而苏婉凝在见着自己宫里的太监也来到此地时,心下一惊,随即想到了淑妃,这人原本不是她的。
是淑妃塞到她宫里,说她人手少不够用,看似体贴地给她塞了个人进来,谁知她是不是派人来监视她的。
她原本见着这平喜被带过来之时,便察觉有几分不妙,眼下见着元宝指认他,心底一凉,淑妃可真是好手段!
对面的姚莹向着苏婉凝看了一眼,摇了摇头,示意她不要惊慌。
苏婉凝心里一暖,她信她,随即她淡定起来,这事原本就和她没干系,说起来她原本也是受害之人。
平喜见着被人指认,忙扑通一声跪下:“奴才冤枉!奴才根本没去过马场!”
“就是你!娘娘!奴才没看错!虽然奴才当时困得很,可奴才记着那人嘴角的痣了。”
“奴才当时以为是自己看花眼了人影,他走的很快,一会就没影了,都怪奴才当时不警醒!”

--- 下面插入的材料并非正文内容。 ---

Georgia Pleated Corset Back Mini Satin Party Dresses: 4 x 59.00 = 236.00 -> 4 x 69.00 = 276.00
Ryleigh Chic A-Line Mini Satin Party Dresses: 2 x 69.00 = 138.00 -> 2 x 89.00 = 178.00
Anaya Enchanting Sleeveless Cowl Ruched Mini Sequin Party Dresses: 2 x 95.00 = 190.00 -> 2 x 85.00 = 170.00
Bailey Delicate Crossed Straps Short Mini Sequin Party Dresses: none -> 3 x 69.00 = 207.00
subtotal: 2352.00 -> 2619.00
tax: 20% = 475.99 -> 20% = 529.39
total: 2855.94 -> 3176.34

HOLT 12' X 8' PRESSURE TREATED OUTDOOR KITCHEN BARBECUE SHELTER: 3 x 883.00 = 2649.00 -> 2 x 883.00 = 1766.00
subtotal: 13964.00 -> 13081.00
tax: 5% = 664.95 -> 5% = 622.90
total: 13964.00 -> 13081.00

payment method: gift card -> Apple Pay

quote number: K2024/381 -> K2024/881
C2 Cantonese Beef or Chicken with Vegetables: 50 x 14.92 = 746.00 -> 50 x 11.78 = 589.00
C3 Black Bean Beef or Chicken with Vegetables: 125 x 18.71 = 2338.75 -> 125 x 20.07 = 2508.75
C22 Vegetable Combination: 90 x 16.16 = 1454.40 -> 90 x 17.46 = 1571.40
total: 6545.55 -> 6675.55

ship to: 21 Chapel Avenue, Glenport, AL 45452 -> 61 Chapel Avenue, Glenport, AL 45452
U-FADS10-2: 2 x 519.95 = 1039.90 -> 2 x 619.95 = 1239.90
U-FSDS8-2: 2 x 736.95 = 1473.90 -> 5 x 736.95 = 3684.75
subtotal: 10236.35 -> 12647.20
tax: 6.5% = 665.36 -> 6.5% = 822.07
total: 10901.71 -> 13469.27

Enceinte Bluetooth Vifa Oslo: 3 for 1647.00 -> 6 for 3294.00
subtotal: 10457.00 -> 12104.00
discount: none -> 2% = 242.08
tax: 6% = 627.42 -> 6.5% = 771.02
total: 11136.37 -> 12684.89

元宝原本哭丧着脸,看见平喜仿佛如见救命稻草一般,声音都拔高了几分。
“好你个奴才,还不如实招来!你大晚上来马场意欲为何?!”
“这药是不是你下的!”张广平对着平喜大喝一声,直把平喜说得身子一抖。
“说!你是受何人指使!”
平喜一口咬定自己昨晚上没有来过马场:“奴才冤枉,奴才当真不知晓这事,奴才没有来过马场。”
“指不定是他看错了,说不定这来的人是福贵!”平喜还想把罪推到福贵身上。
“休要狡辩!奴才看得真切,就是他!”元宝一口指定就是平喜。
“我与你无冤无仇,你这么把罪名按在我身上,是何居心?”平喜对着元宝反问。
随即他低垂下的脸上,眼神里闪过一丝阴暗。
“张大人,你要为奴才做主啊!奴才绝对没有说谎!”元宝见那人抵死不认,一时慌张了起来。
“这、”张广平迟疑了一下,望了一眼皇上和皇后,随即开口:“可有人替你作证昨晚上一直在宫里?”